Sebagai pantai baru dan masih perawan, fasilitas di sekitarnya masih minim. Apalagi jika dibandingkan dengan Sayang Heulang dan Santolo. Hampir sepanjang pantai terdapat penginapan dan pemandian. Tidak banyak ditemukan tempat pemandian umum di Karang Papak, namun bukan berarti tidak ada. Saat saya dan adik menyusuri jalan tanah, bertemulah dengan sebuah pemandian umum yang hanya menyediakan dua kamar mandi. Untung suasana di pantai ini sepi, kamar mandi juga relatif tidak mengantri.

Awalnya kami menyangka hanya ada satu atau dua penginapan di area ini. Penginapan ini persis berada beberapa meter dari bibir pantai yang hanya dipisahkan oleh Jalan tanah. Walau demikian, jalan tersebut dapat dilalui kendaraan roda empat. Penginapan pada bibir pantai ini hanya menyisakan penginapan yang hanya memiliki satu kamar dan satu rumah,  juga beberapa bungalow. Harganya pada hari libur lebaran cukup tinggi, satu kamar untuk dua orang dihargai Rp.500.000,- sedangkan bungalow yang dapat menampung 15 s.d. 20 orang dihargai 1,5 juta rupiah.

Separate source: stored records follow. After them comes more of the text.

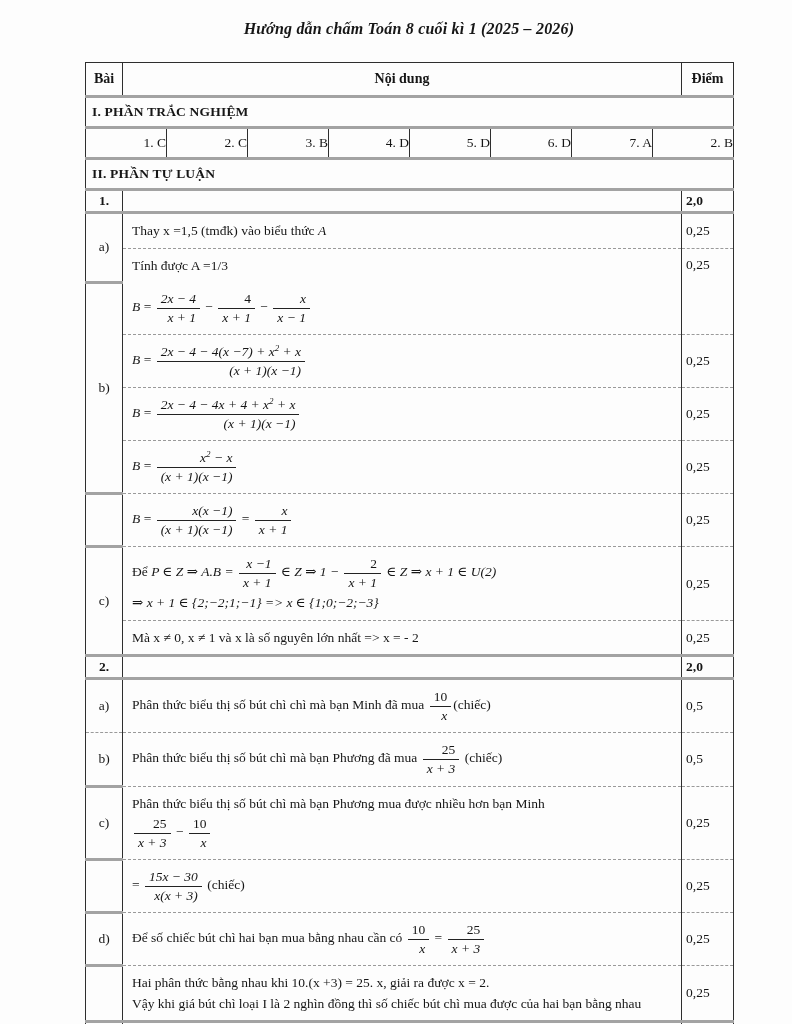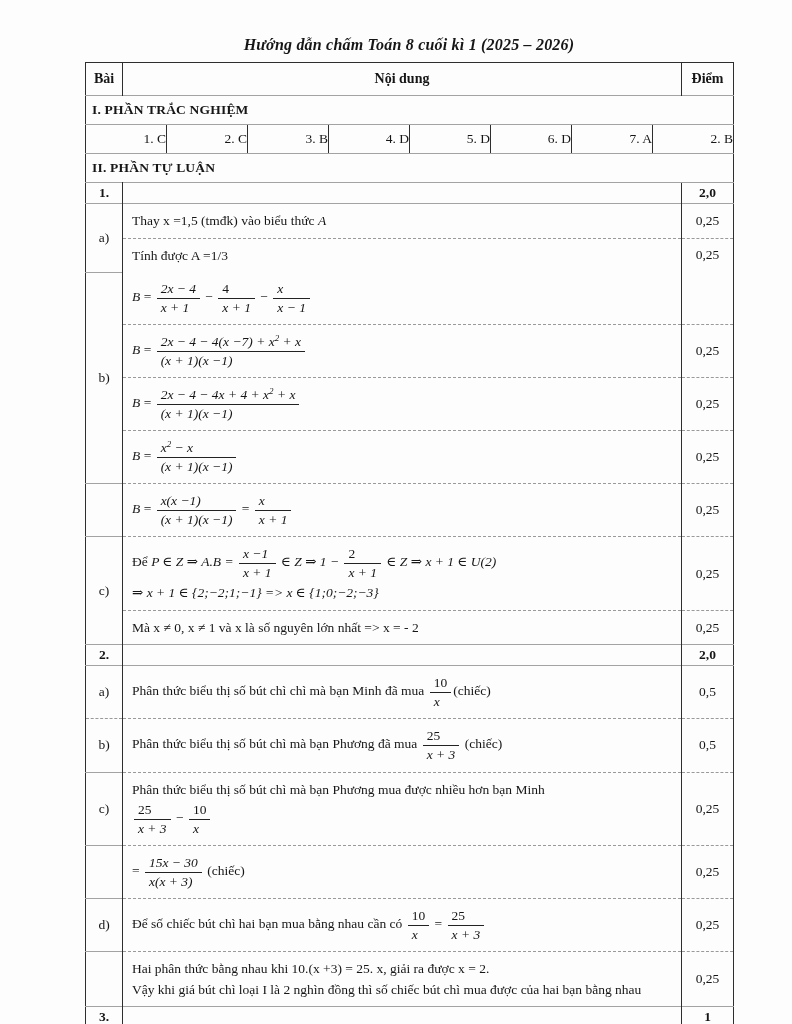"Hướng dẫn chấm Toán 8" .title { top: 36px -> 20px }
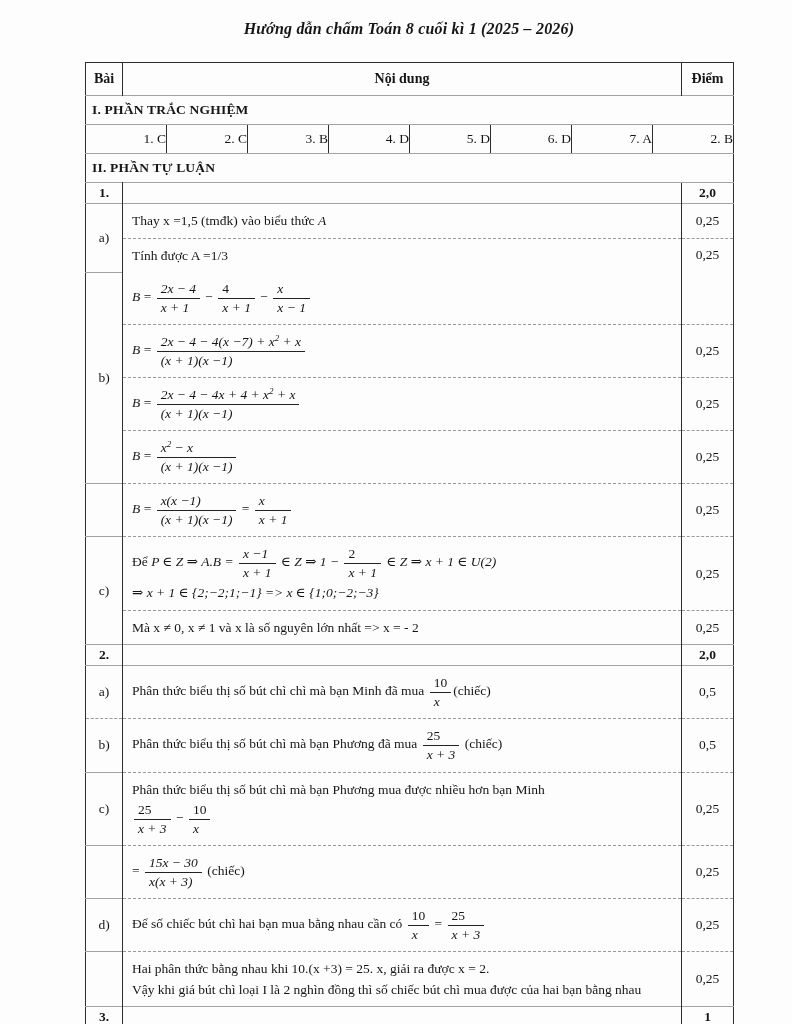"I. PHẦN TRẮC NGHIỆM" .t-solid { border-top: 1px solid #a3a3a3 -> 3px solid #a3a3a3 }
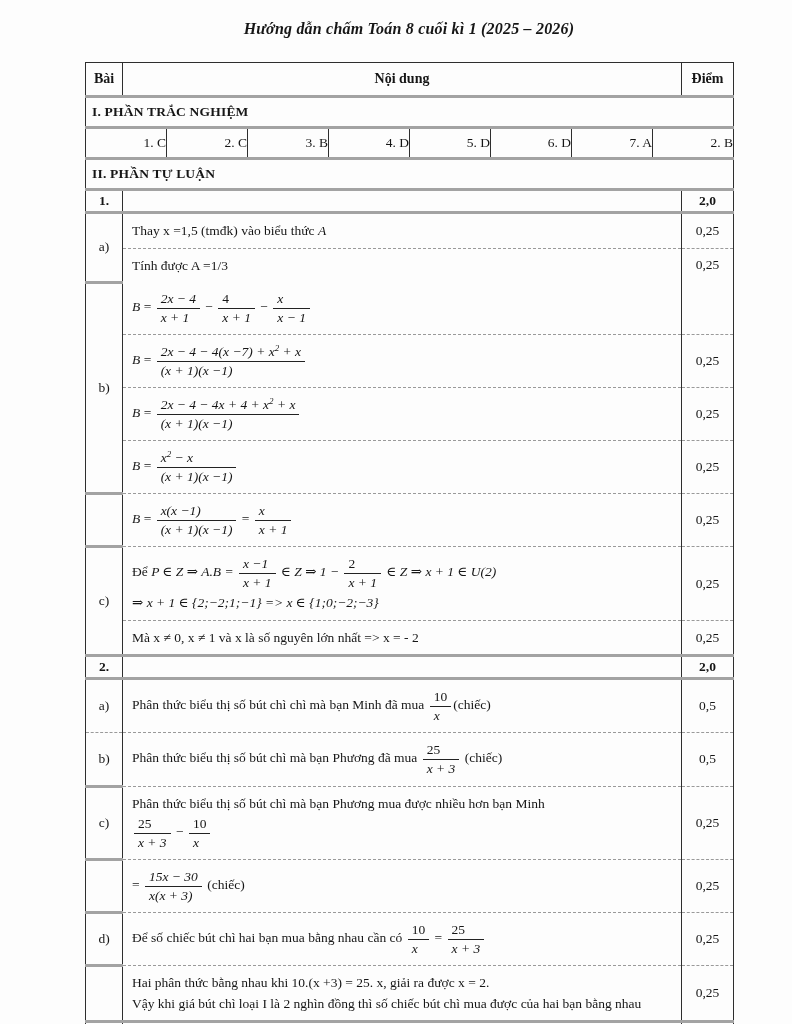"2,0" td.score { text-align: center -> none }
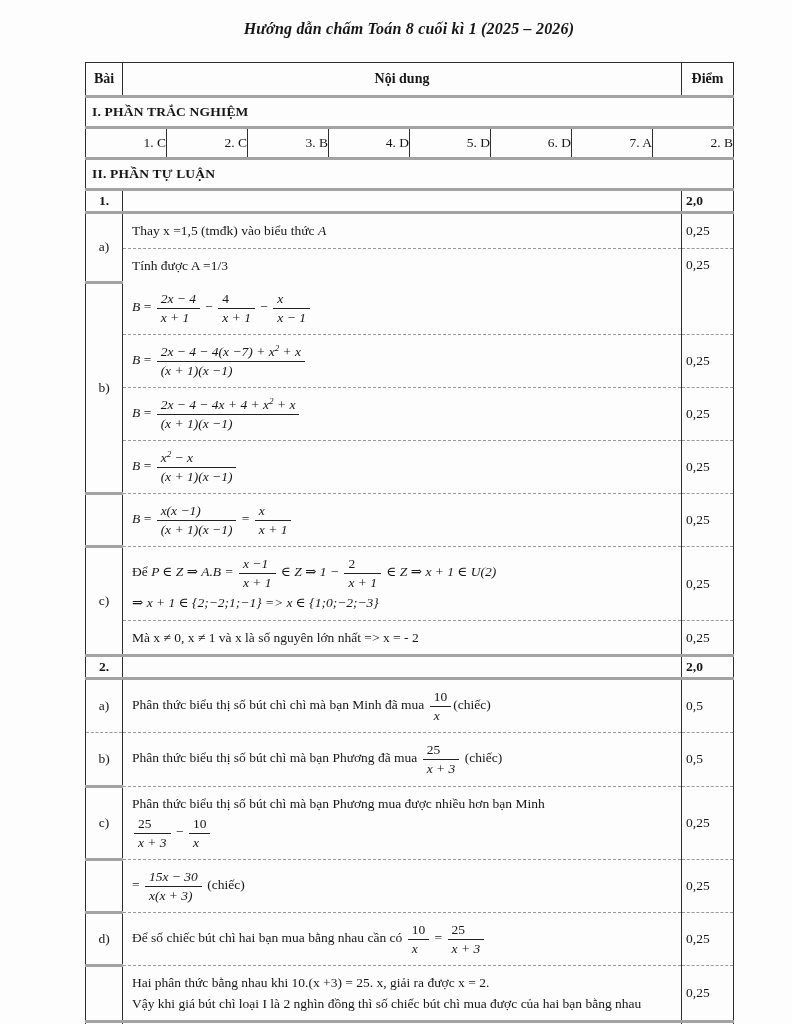"2x − 4" .frac { text-align: left -> right }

Kami menyusuri jalan-jalan sekita Karang Papak yang hanya bisa dilalui kendaraan roda dua, ternya telah banyak penginapan. Ada yang hanya satu kamar, ada juga yang menawarkan ruang kontrakan yang lengkap antara kamar dan ruang depan. Begitu juga banyak pilihan kamar dan harga serta pilihan jenis kamar antara yang ber-AC atau tidak.

Artinya bahwa di Karang Papak sudah banyak fasilitas penginapan, walaupun tidak bisa dilalui semua dengan kendaraan roda empat dan tidak selalu berada di tepi pantai. Begitu juga dengan warung-warung yang menyediakan panganan dengan ikan dan seafod lainnya mudah ditemukan di warung-warung sekitar penginapan.

Hanya saja, jangkauannya tidak semudah di area Santolo ataupun Sayang Heulang. Saat libur lebaran 2018, saat kami mengunjungi Karang Papak, hampir semua penginapan terisi penuh. Jikapun masih kosong tidak sesuai dengan kriteria yang diinginkan, yang untuk 3 keluarga kecil. Jika pun ada kamar kosong ber-AC, harganya tidak normal alias mahal jika dibandingkan dengan kamar-kamar yang ditawarkan di daerah Santolo atau Sayang Heulang.

Menikmati Senja
Dokumentasi Pribadi (@abahraka)
Pantai Karang Papak masih belum banyak terjamah oleh para traveler. Oleh karena itu, saat kami sampai di area ini, pantainya masih kosong melongpong. Beberapa orang tampak terlihat menikmati suasana pantai yang sepi, tidak seramai Santolo dan Sayang Heulang. Sehingga kami bisa menikmati suguhan senja sore hari hingga terbenamnya matahari.

Hal ini sesuai dengan ekpektasi kami, jika tiba sore hari maka harus bisa menikmati sunrise pantai selatan Garut. Karena beberapa kali ke Pantai Selatan Garut, tidak kebetulan dengan kehadiran sunrise yang memesonakan mata.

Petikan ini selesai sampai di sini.